Return all the entries exactly. No pictures.

Exercise input ::
* * * * *
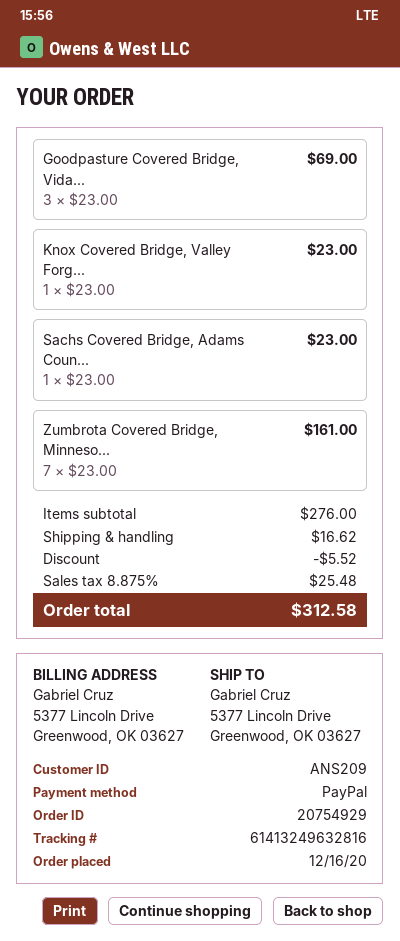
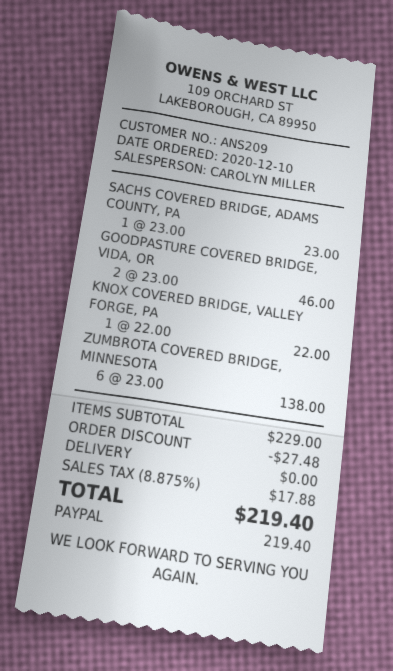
order date: 2020-12-16 -> 2020-12-10
Goodpasture Covered Bridge, Vida...: 3 x 23.00 = 69.00 -> 2 x 23.00 = 46.00
Knox Covered Bridge, Valley Forg...: 1 x 23.00 = 23.00 -> 1 x 22.00 = 22.00
Zumbrota Covered Bridge, Minneso...: 7 x 23.00 = 161.00 -> 6 x 23.00 = 138.00
subtotal: 276.00 -> 229.00
discount: 5.52 -> 27.48
shipping: 16.62 -> 0.00
tax: 8.875% = 25.48 -> 8.875% = 17.88
total: 312.58 -> 219.40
* * * * *
Answer box ::
order date: 2020-12-16 -> 2020-12-10
Goodpasture Covered Bridge, Vida...: 3 x 23.00 = 69.00 -> 2 x 23.00 = 46.00
Knox Covered Bridge, Valley Forg...: 1 x 23.00 = 23.00 -> 1 x 22.00 = 22.00
Zumbrota Covered Bridge, Minneso...: 7 x 23.00 = 161.00 -> 6 x 23.00 = 138.00
subtotal: 276.00 -> 229.00
discount: 5.52 -> 27.48
shipping: 16.62 -> 0.00
tax: 8.875% = 25.48 -> 8.875% = 17.88
total: 312.58 -> 219.40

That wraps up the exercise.